**Task brief:** Exact copy, pictures excluded: write out every line below.

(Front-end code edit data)
'''
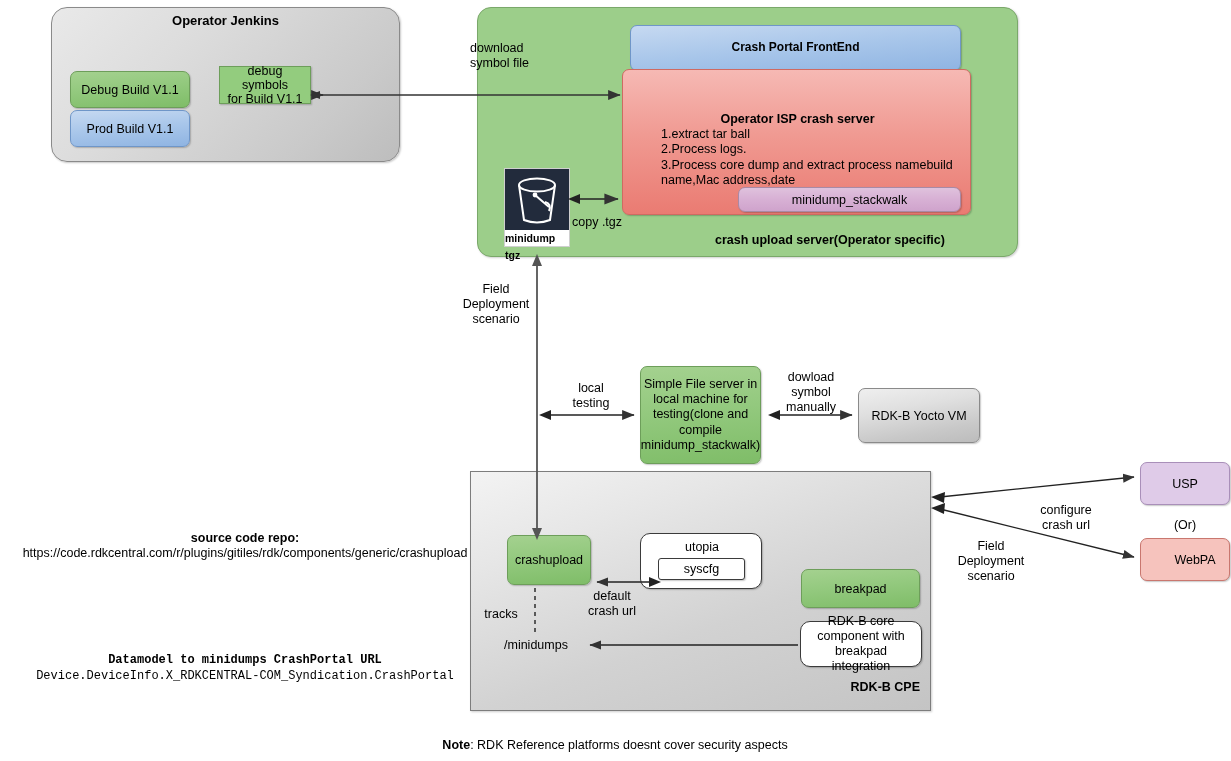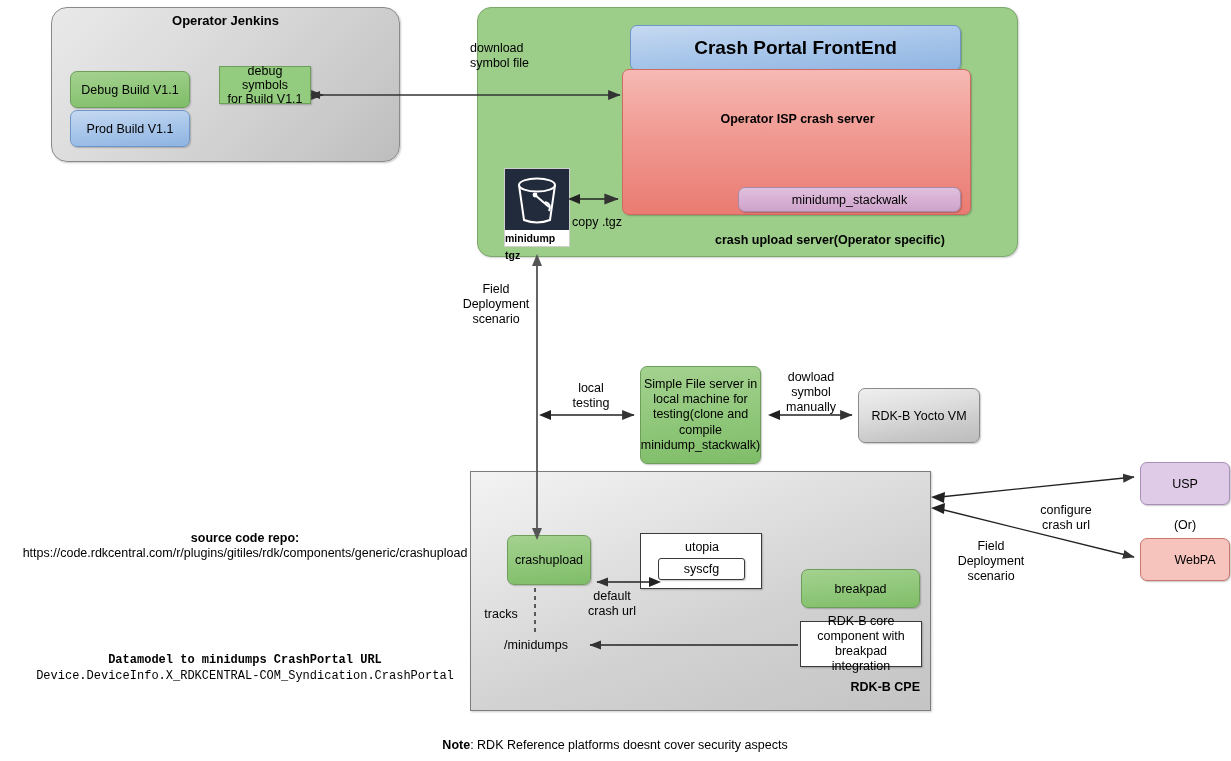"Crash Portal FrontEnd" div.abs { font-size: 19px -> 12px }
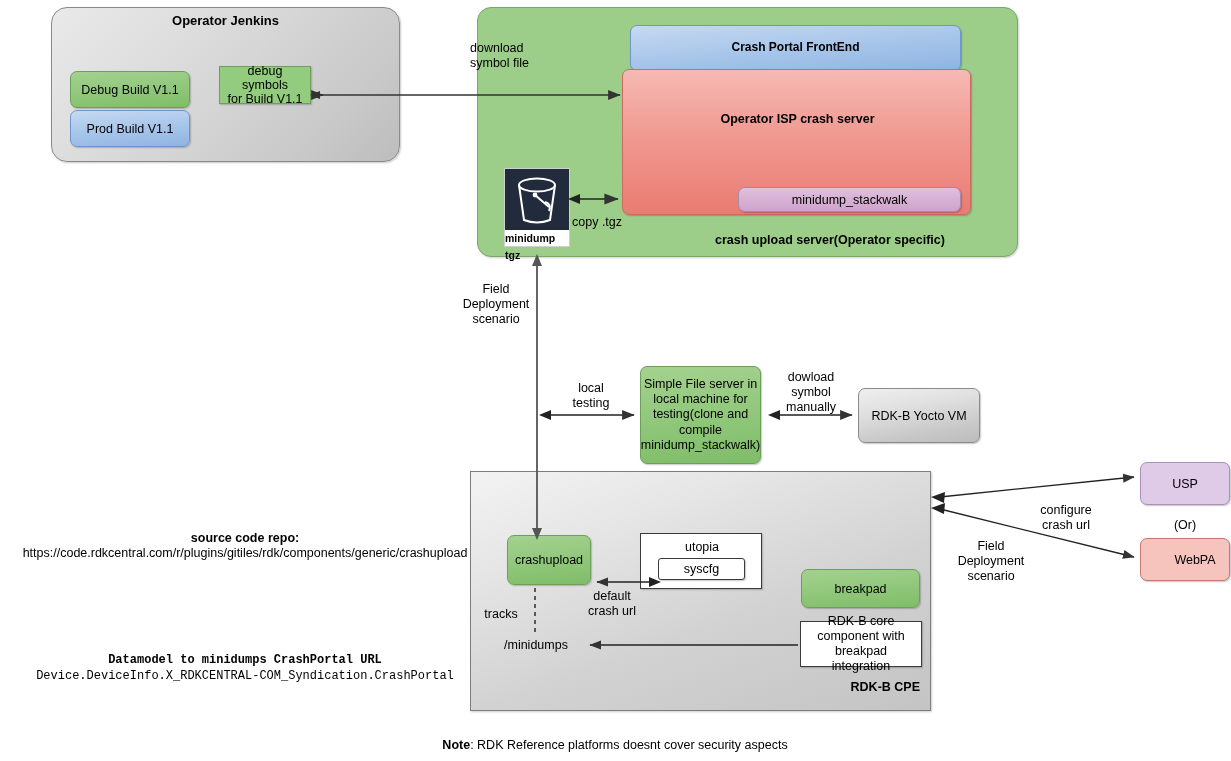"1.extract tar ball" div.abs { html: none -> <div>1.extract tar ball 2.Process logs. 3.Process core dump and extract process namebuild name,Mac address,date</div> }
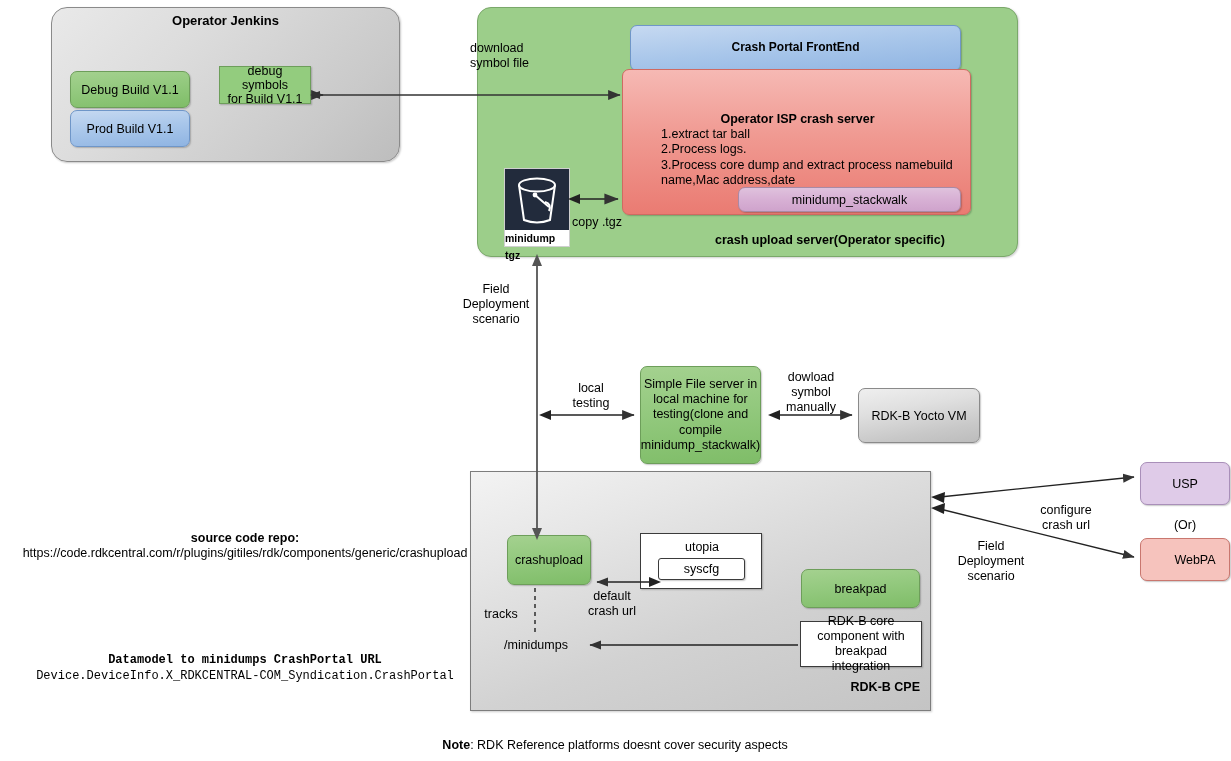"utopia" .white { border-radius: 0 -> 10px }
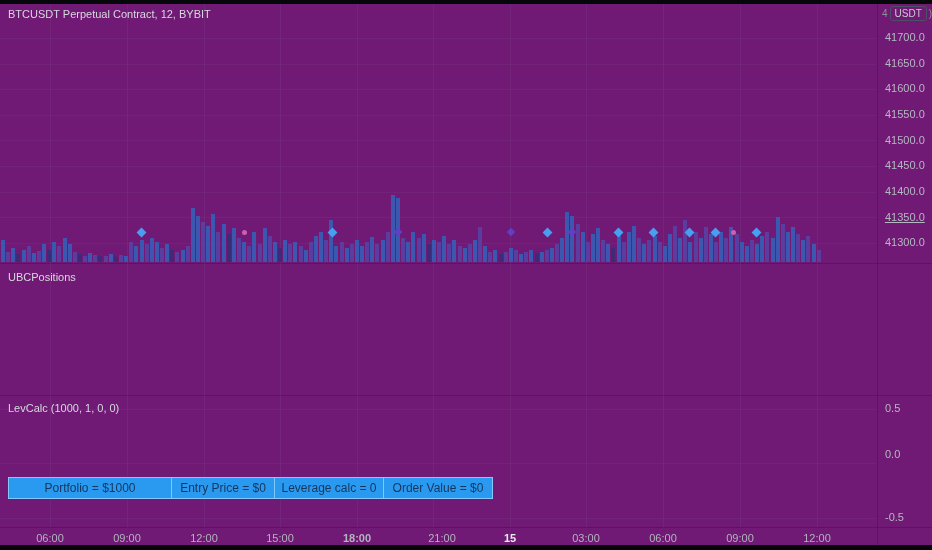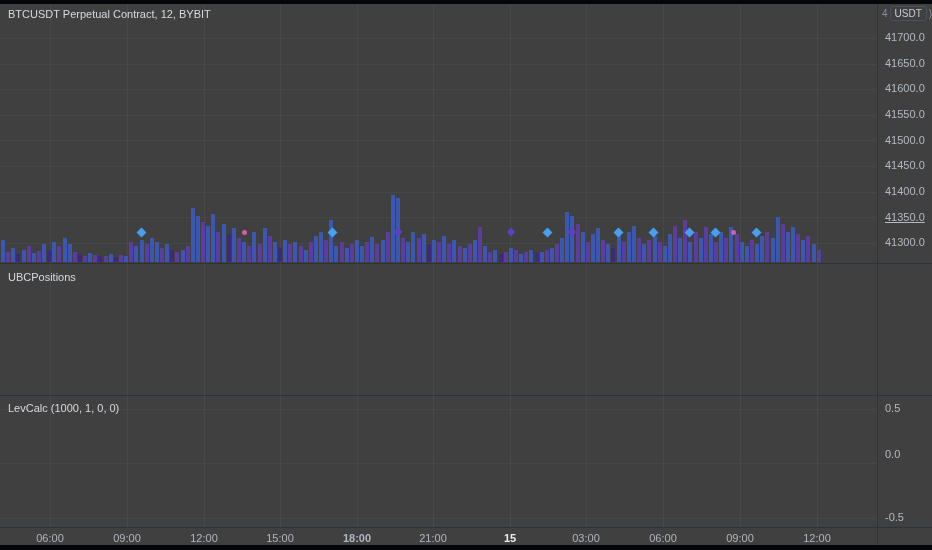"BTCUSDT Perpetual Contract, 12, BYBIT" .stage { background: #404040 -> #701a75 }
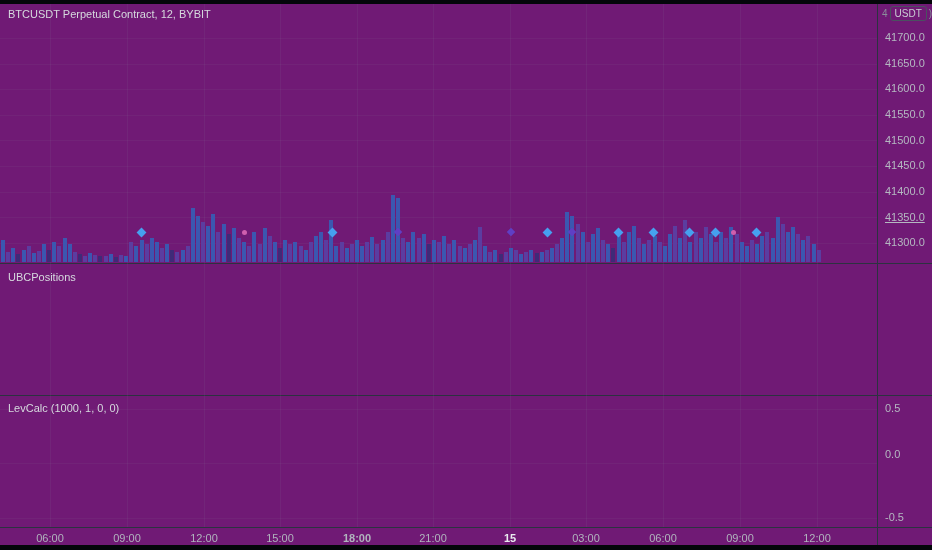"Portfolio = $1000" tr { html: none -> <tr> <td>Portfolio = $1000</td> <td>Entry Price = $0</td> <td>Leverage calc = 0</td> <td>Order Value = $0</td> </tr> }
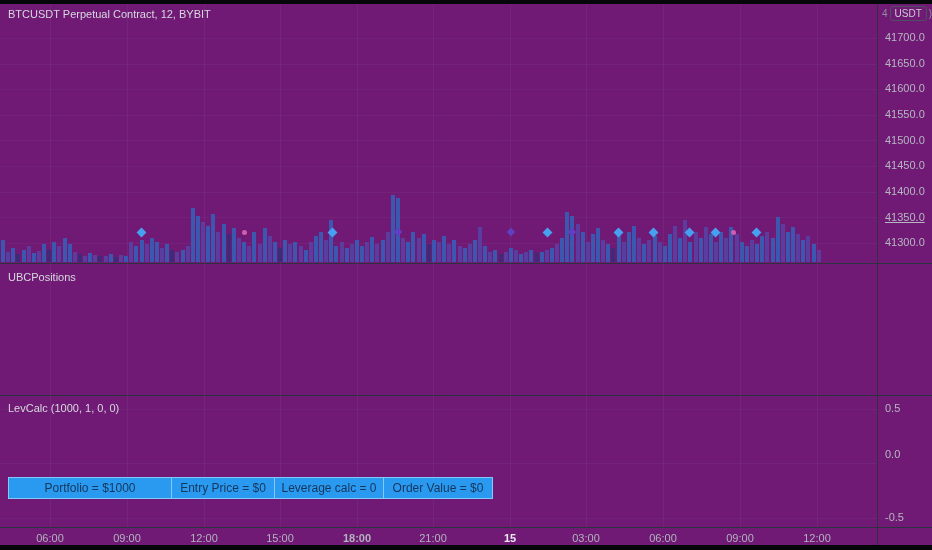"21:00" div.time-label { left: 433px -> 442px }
'''
**Answer to the problem:**
"Crash Portal FrontEnd" div.abs { font-size: 19px -> 12px }
"1.extract tar ball" div.abs { html: none -> <div>1.extract tar ball 2.Process logs. 3.Process core dump and extract process namebuild name,Mac address,date</div> }
"utopia" .white { border-radius: 0 -> 10px }
"BTCUSDT Perpetual Contract, 12, BYBIT" .stage { background: #404040 -> #701a75 }
"Portfolio = $1000" tr { html: none -> <tr> <td>Portfolio = $1000</td> <td>Entry Price = $0</td> <td>Leverage calc = 0</td> <td>Order Value = $0</td> </tr> }
"21:00" div.time-label { left: 433px -> 442px }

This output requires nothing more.